§ Your task: When a line of the records below contains the string "detected", copy that whole line.

[Structured diff data]
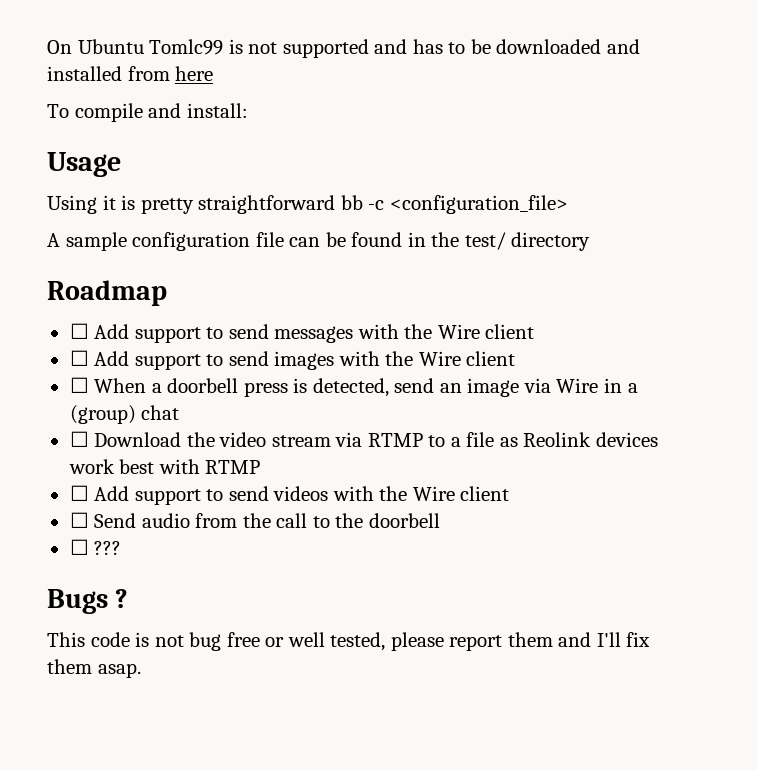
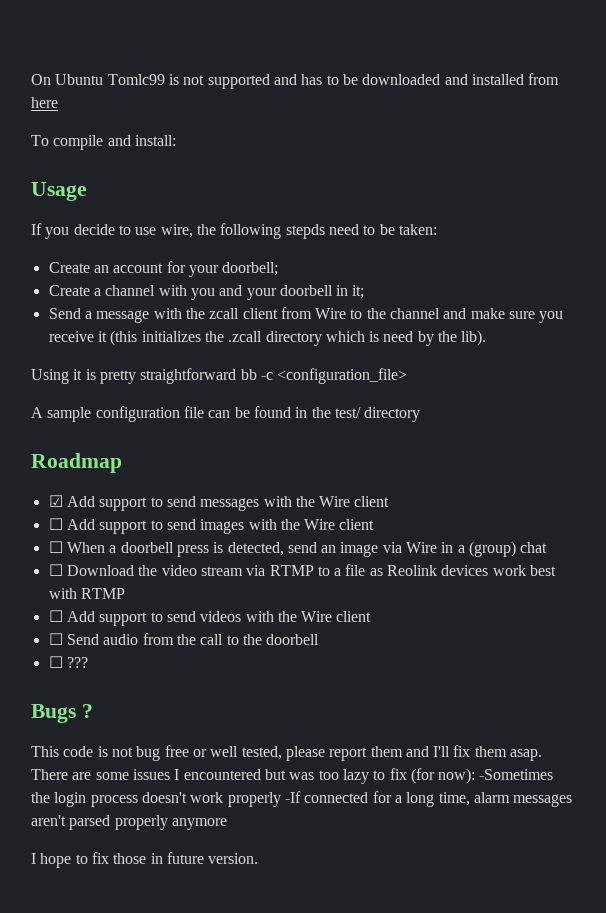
+ If you decide to use wire, the following stepds need to be taken:
+ Create an account for your doorbell;
+ Create a channel with you and your doorbell in it;
+ Send a message with the zcall client from Wire to the channel and make sure you receive it (this initializes the .zcall directory which is need by the lib).
- ☐ Add support to send messages with the Wire client
+ ☑ Add support to send messages with the Wire client
+ There are some issues I encountered but was too lazy to fix (for now): -Sometimes the login process doesn't work properly -If connected for a long time, alarm messages aren't parsed properly anymore
+ I hope to fix those in future version.

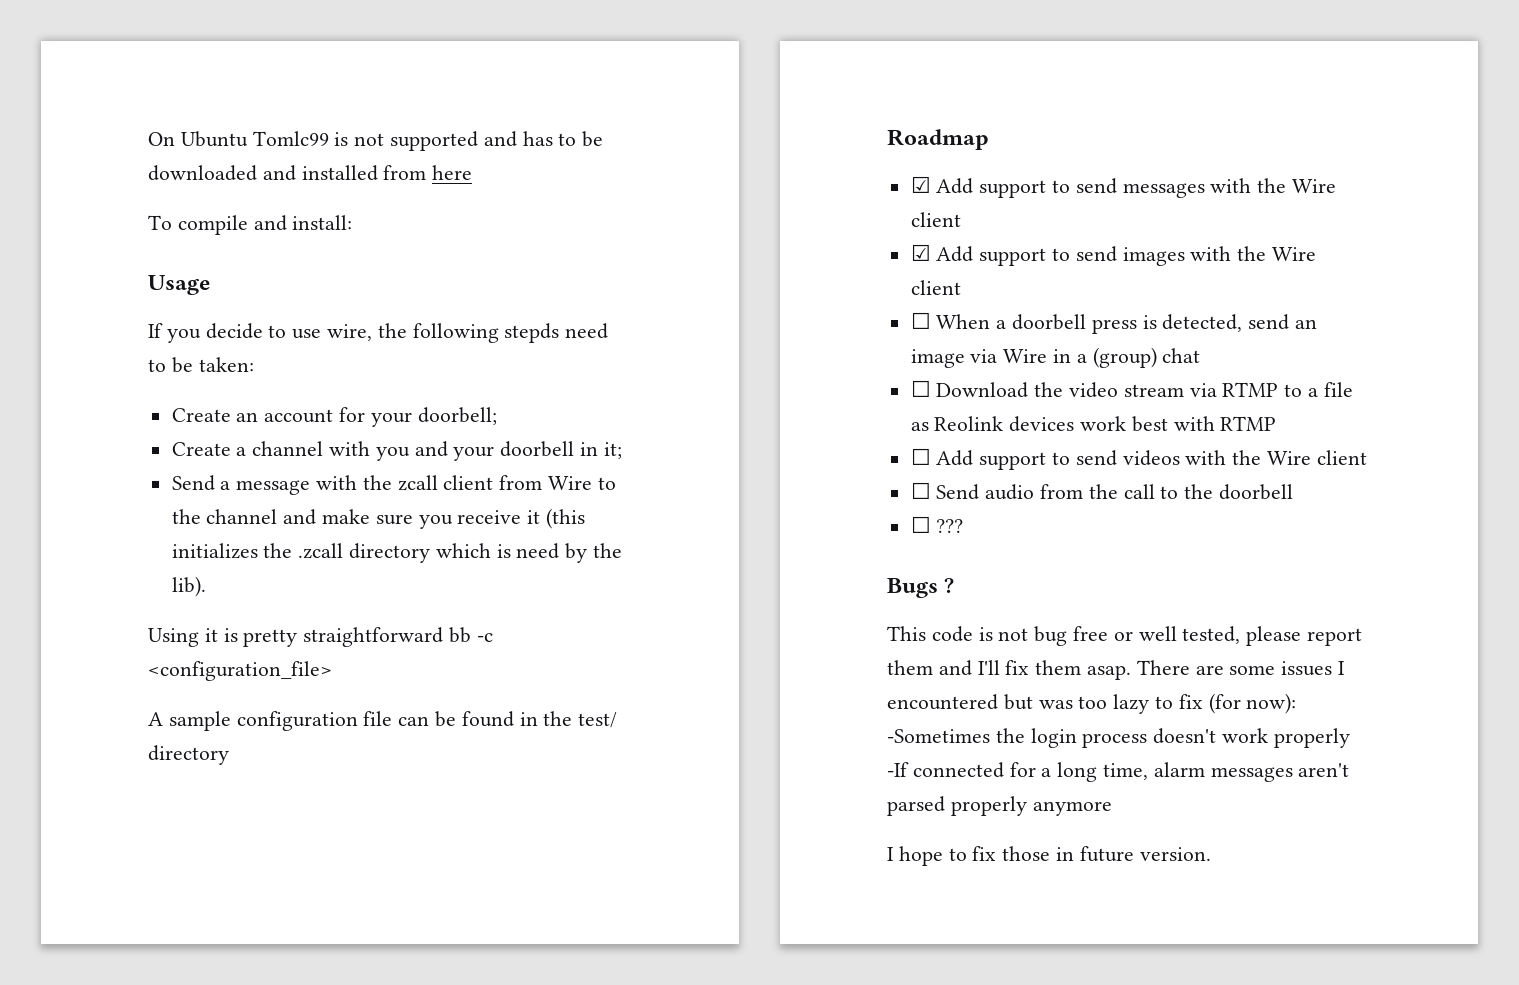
- ☐ Add support to send images with the Wire client
+ ☑ Add support to send images with the Wire client

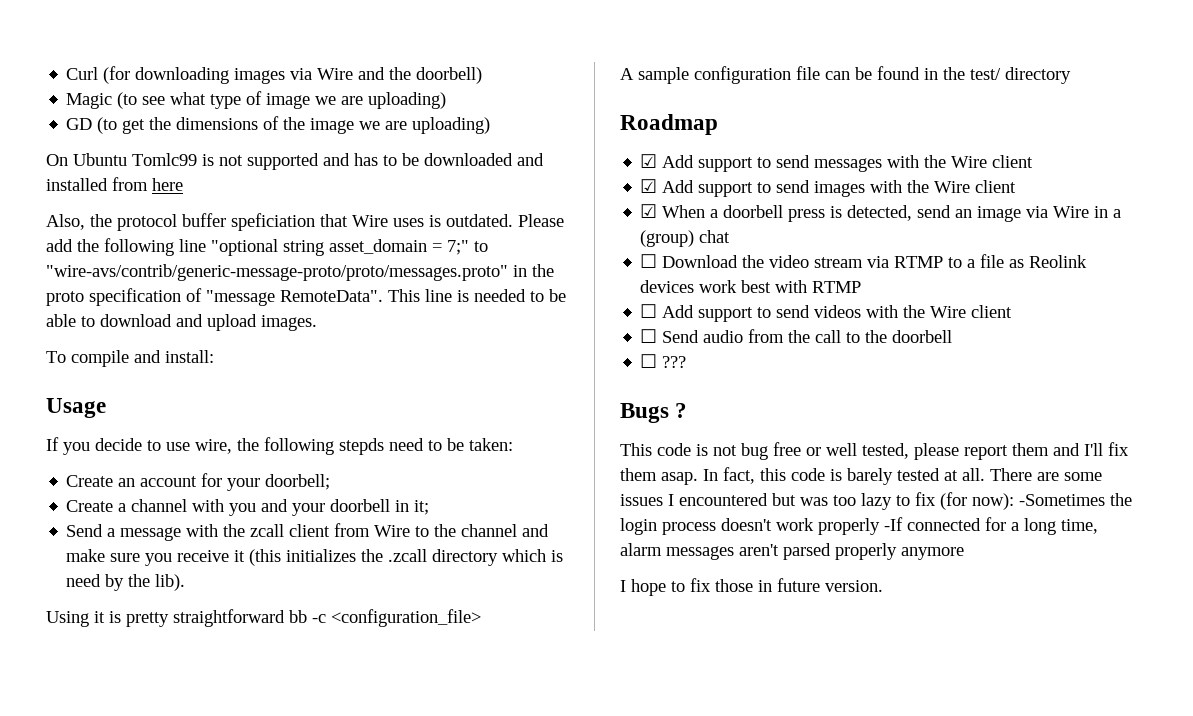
+ Curl (for downloading images via Wire and the doorbell)
+ Magic (to see what type of image we are uploading)
+ GD (to get the dimensions of the image we are uploading)
+ Also, the protocol buffer speficiation that Wire uses is outdated. Please add the following line "optional string asset_domain = 7;" to "wire-avs/contrib/generic-message-proto/proto/messages.proto" in the proto specification of "message RemoteData". This line is needed to be able to download and upload images.
- ☐ When a doorbell press is detected, send an image via Wire in a (group) chat
+ ☑ When a doorbell press is detected, send an image via Wire in a (group) chat
+ In fact, this code is barely tested at all.

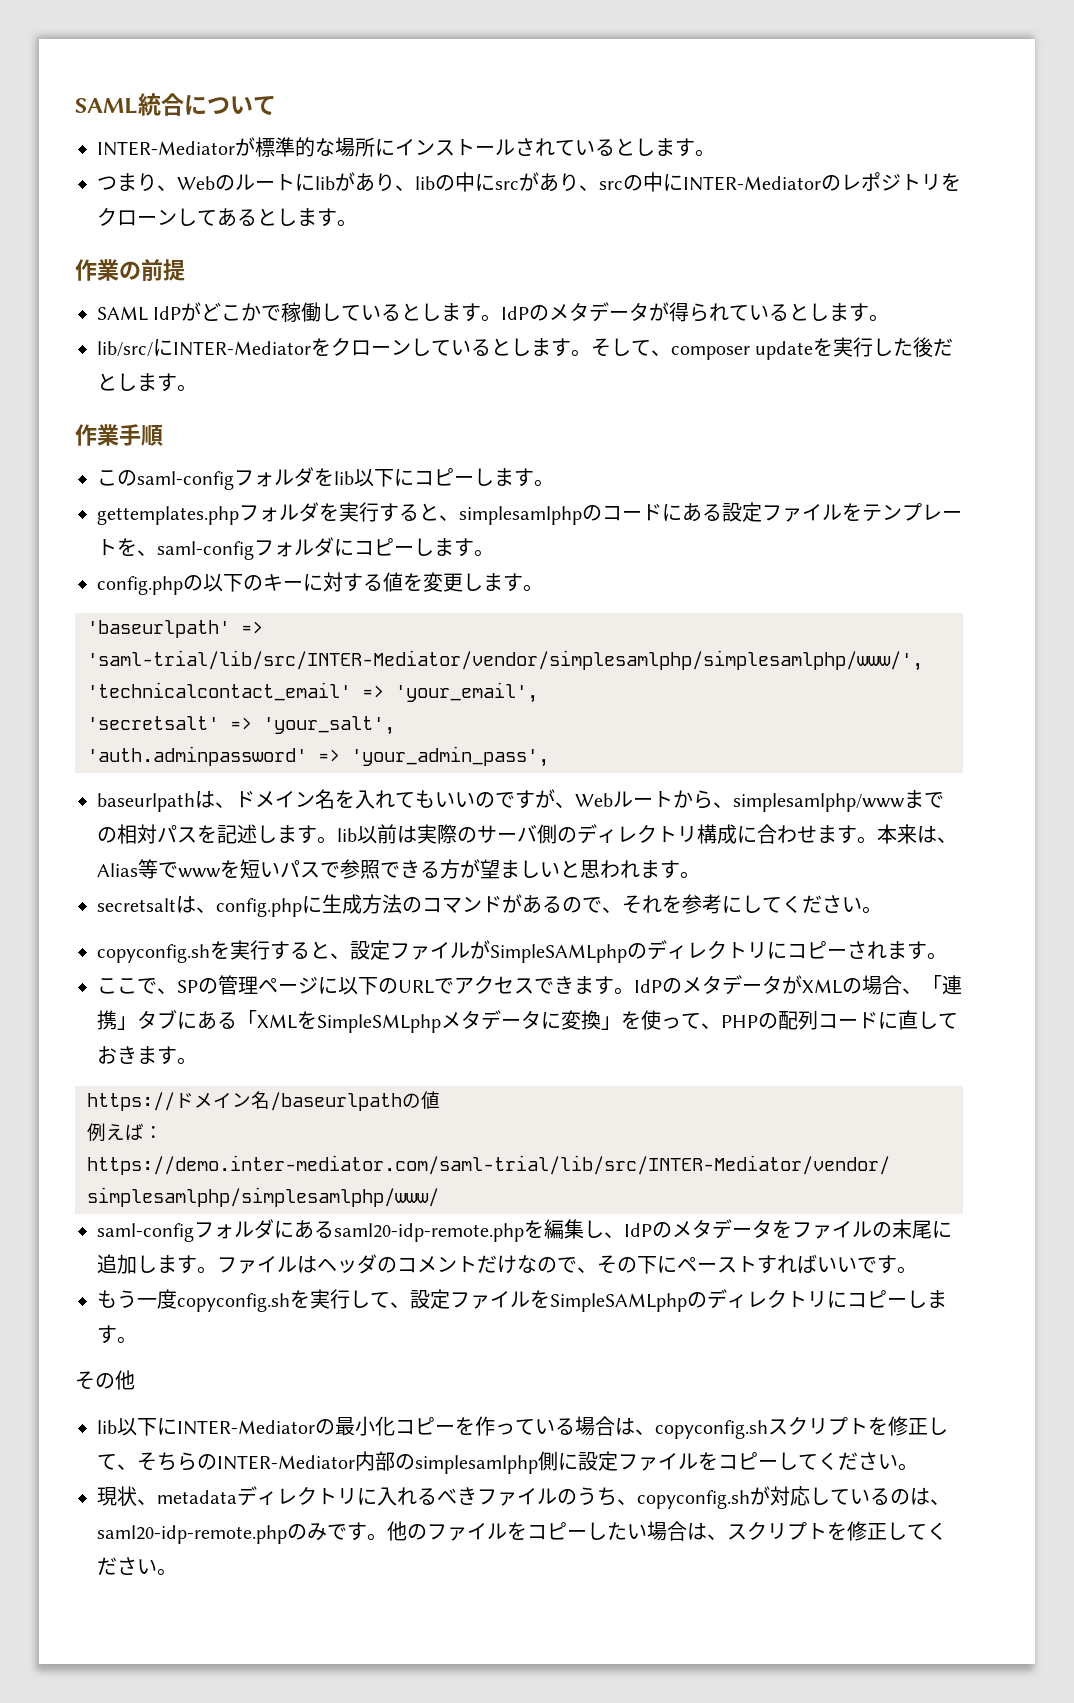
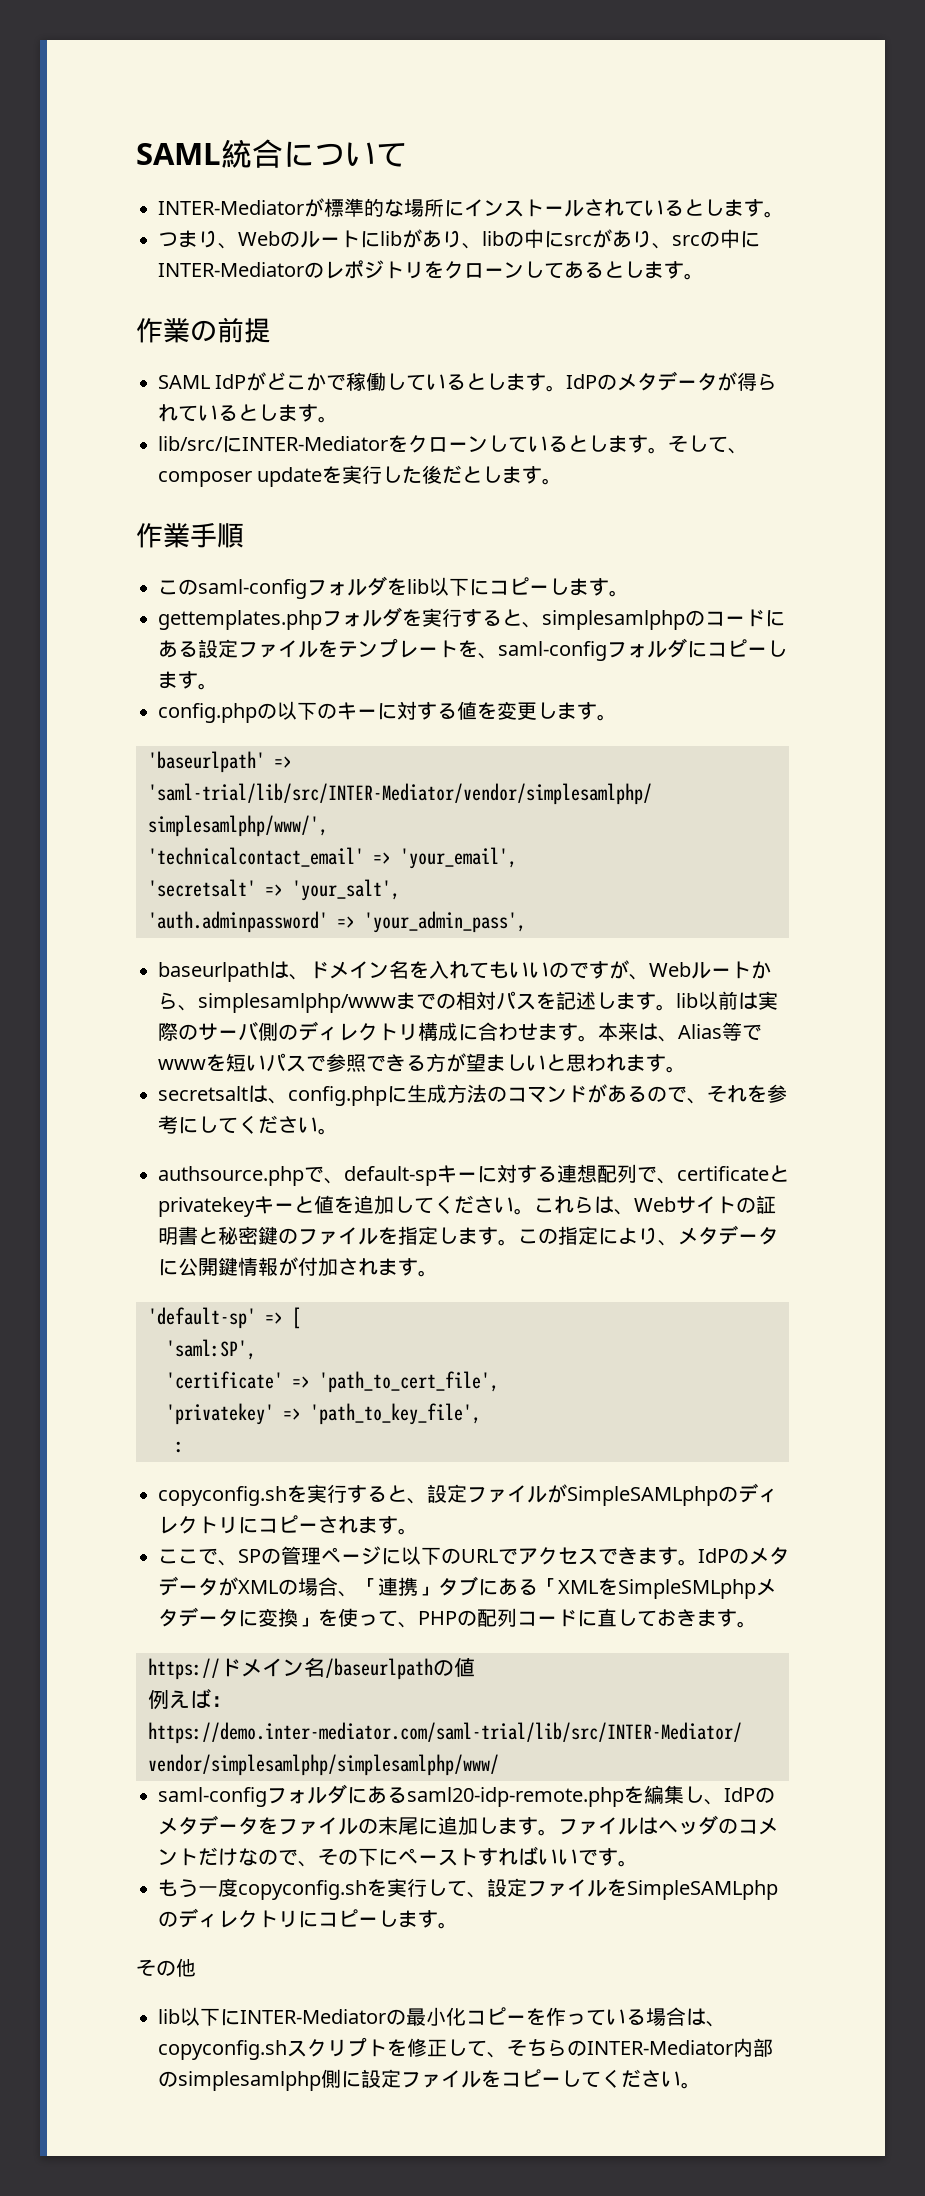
+ authsource.phpで、default-spキーに対する連想配列で、certificateとprivatekeyキーと値を追加してください。これらは、Webサイトの証明書と秘密鍵のファイルを指定します。この指定により、メタデータに公開鍵情報が付加されます。
+ 'default-sp' => [
+ 'saml:SP',
+ 'certificate' => 'path_to_cert_file',
+ 'privatekey' => 'path_to_key_file',
+ :
- 現状、metadataディレクトリに入れるべきファイルのうち、copyconfig.shが対応しているのは、saml20-idp-remote.phpのみです。他のファイルをコピーしたい場合は、スクリプトを修正してください。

§ Reply to the exercise:
- ☐ When a doorbell press is detected, send an image via Wire in a (group) chat
+ ☑ When a doorbell press is detected, send an image via Wire in a (group) chat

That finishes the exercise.